During this whole process – I instagrammed, snap chatted and facebooked the whole journey – one of my friends even made a comment saying that she felt she was there the whole time. lol
It was great though. A really good time to take a break and see how much one side of my identity has progressed throughout time. I still remember back then I went to a wedding in Vietnam and we went to the country side, walking on planks of wood over the muddy bank-side to get to the house. I remember EVEN way back, when the toilets on the side of the streets were really smelly and there was always a huge tank of water next to it. I remember EVEN WAY back before that, that a toilet was always on the ground next to those plants that shrivel up when you touch it – we call them “Shy Grass”. lol
I remember back then when my family was still in Vietnam. I realise now that there is no one there. I mean, technically, there is, but I don’t know whether I would have contact with them.
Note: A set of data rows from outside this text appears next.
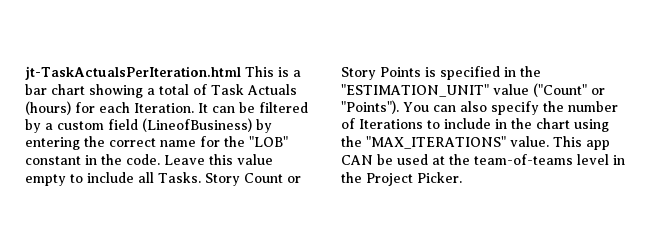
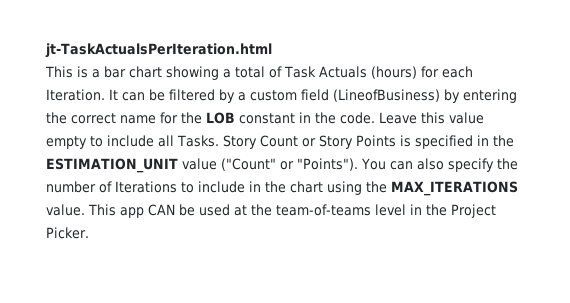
- jt-TaskActualsPerIteration.html This is a bar chart showing a total of Task Actuals (hours) for each Iteration.
+ jt-TaskActualsPerIteration.html
+ This is a bar chart showing a total of Task Actuals (hours) for each Iteration.
- It can be filtered by a custom field (LineofBusiness) by entering the correct name for the "LOB" constant in the code.
+ It can be filtered by a custom field (LineofBusiness) by entering the correct name for the LOB constant in the code.
- Story Count or Story Points is specified in the "ESTIMATION_UNIT" value ("Count" or "Points").
+ Story Count or Story Points is specified in the ESTIMATION_UNIT value ("Count" or "Points").
- You can also specify the number of Iterations to include in the chart using the "MAX_ITERATIONS" value.
+ You can also specify the number of Iterations to include in the chart using the MAX_ITERATIONS value.

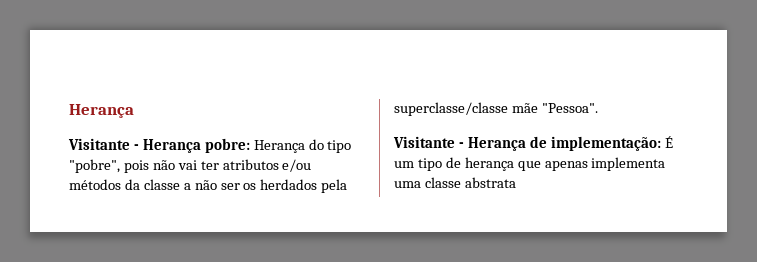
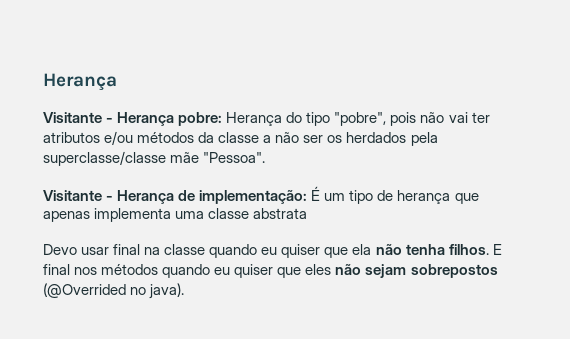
+ Devo usar final na classe quando eu quiser que ela não tenha filhos. E final nos métodos quando eu quiser que eles não sejam sobrepostos (@Overrided no java).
When having meaningful conversations with some of the friends I’ve met in Vietnam, I’ve realised just how different life is in Vietnam now. It doesn’t feel like a struggle. It doesn’t feel like it’s “hard”, but it just feels normal – it might have been just the people that I’ve met – executives who’ve had more opportunities. But I did feel a sense of I need to be more appreciative of what I have.
I was really inspired but a lot of the people I’ve met – if not inspired, but definitely a trigger to remind me, “Hey Karen, what are you doing?”
The biggest trigger was my friend, the healthcare consultant. I think what really inspired me was his passion and his grounded-ness; that sense of centredness where you can see that he is really happy with where he is in life. He loves what he does, he loves where he came from, he loves his wife, he loves his family and he loves his kids. He has 4 kids and he runs an empire. What I really loved was when I asked him if his wife worked with him, and he said, “No, I work for her”. It’s the little things that a man does that really shows that he is a man – not just a boy trying to be a man.
I know who I am, I love who I am and I love what I do.
By the end of the marketing intensive, I caught up with the friends that I met in during the course. Such awesome people – I am really glad that I made friends with them and not just met them. We went to eat at even more cool places, shared some interesting times with them, and I finally got the massage and manicure that I wanted to get for so long. We even went to some older parts of Vietnam, the Vietnam that I actually remember from way back.
The older Vietnam (District 5) versus the new Vietnam (District 1).
Then, I also got food poisoned. lol
The inevitable happens, or should I say, if it’s meant to happen, it happens? 😀
All in all, it was fantastic. I’m looking forward to doing it again, maybe somewhere else in the world.